### EXERCISE GOAL
Determine how many lines of the material hold the string "name" and reply with only that number.

### DATA FOR THIS TASK
◆ ◆ ◆ ◆ ◆ ◆ ◆
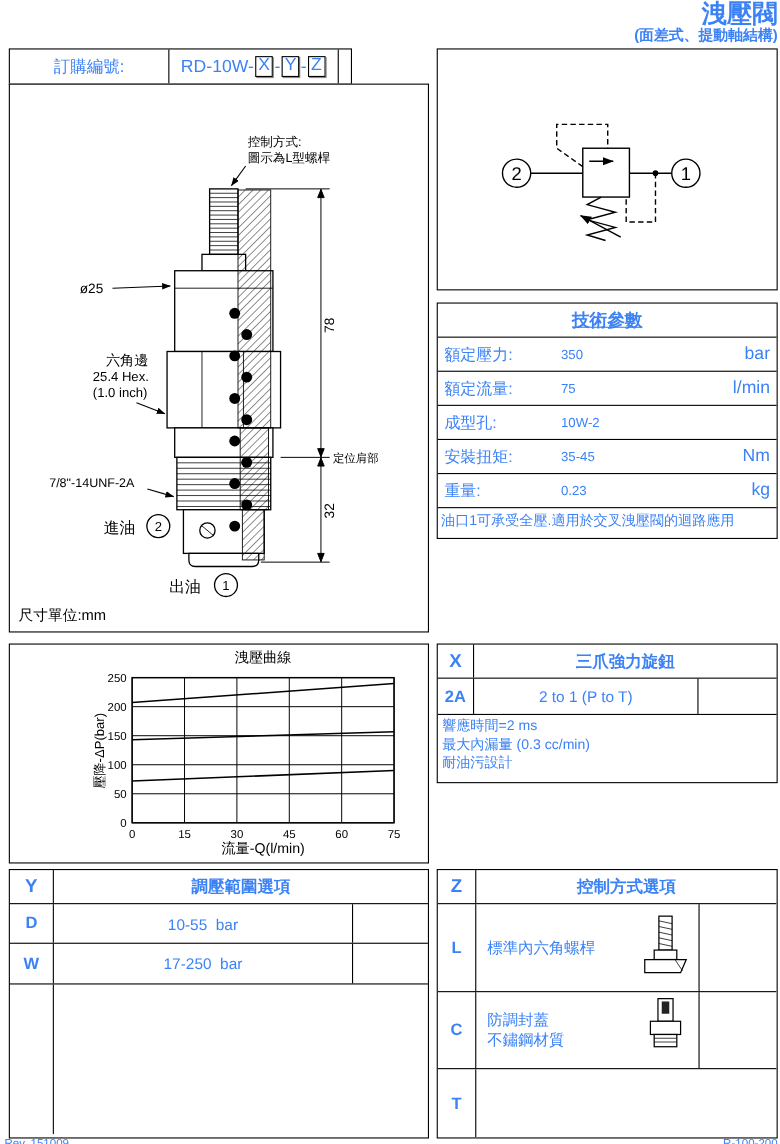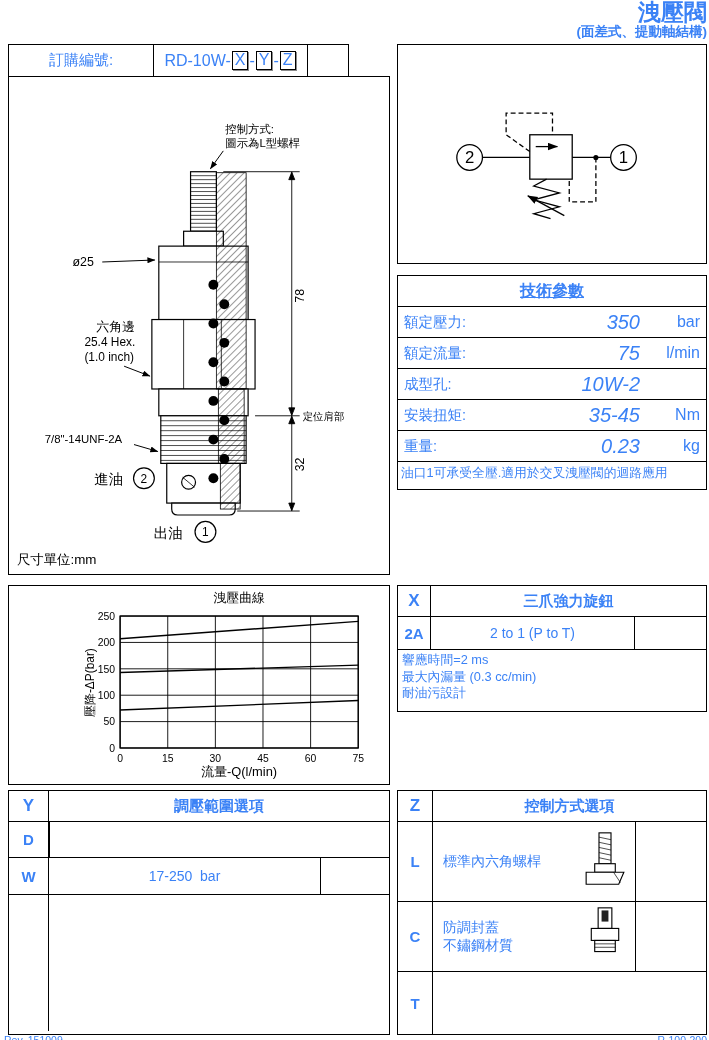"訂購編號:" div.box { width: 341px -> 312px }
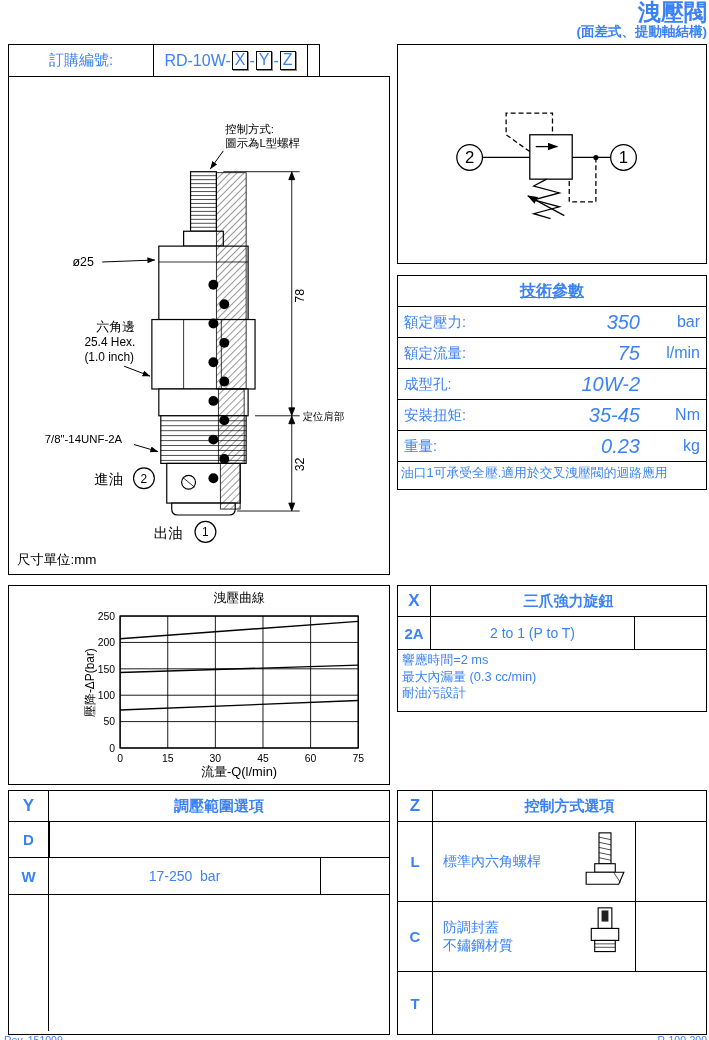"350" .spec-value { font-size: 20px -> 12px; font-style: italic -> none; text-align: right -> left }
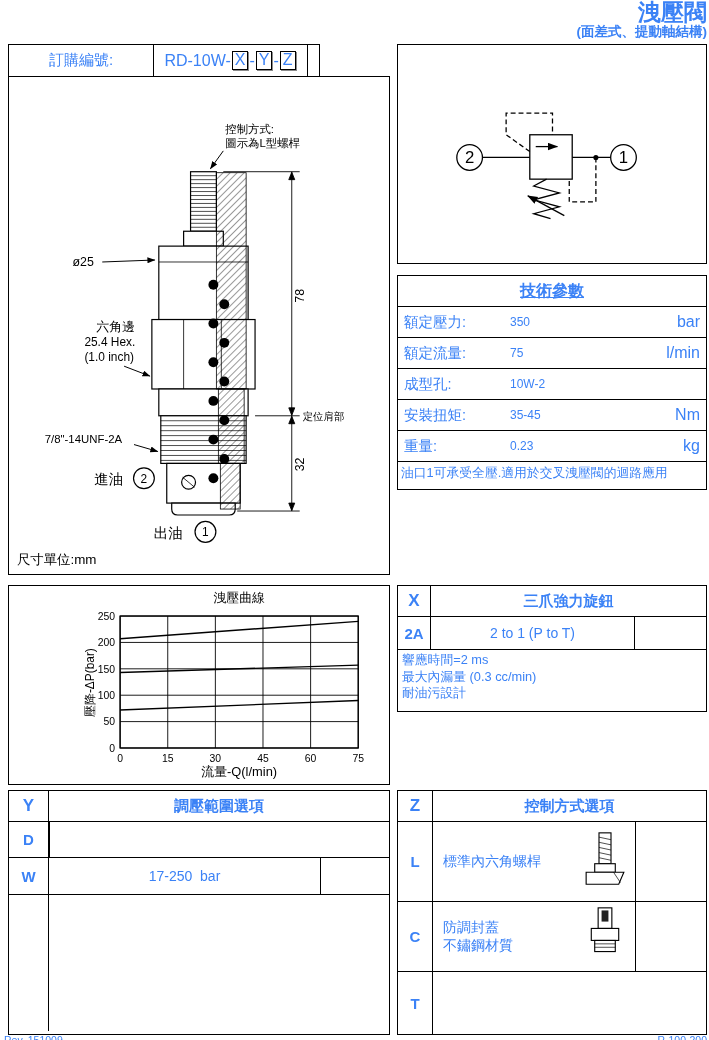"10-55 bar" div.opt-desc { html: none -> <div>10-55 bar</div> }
◆ ◆ ◆ ◆ ◆ ◆ ◆
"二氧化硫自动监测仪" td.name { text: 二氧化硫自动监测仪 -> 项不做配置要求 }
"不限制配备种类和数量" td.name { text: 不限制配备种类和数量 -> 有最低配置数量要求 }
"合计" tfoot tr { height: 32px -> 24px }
◆ ◆ ◆ ◆ ◆ ◆ ◆
### THE ANSWER
2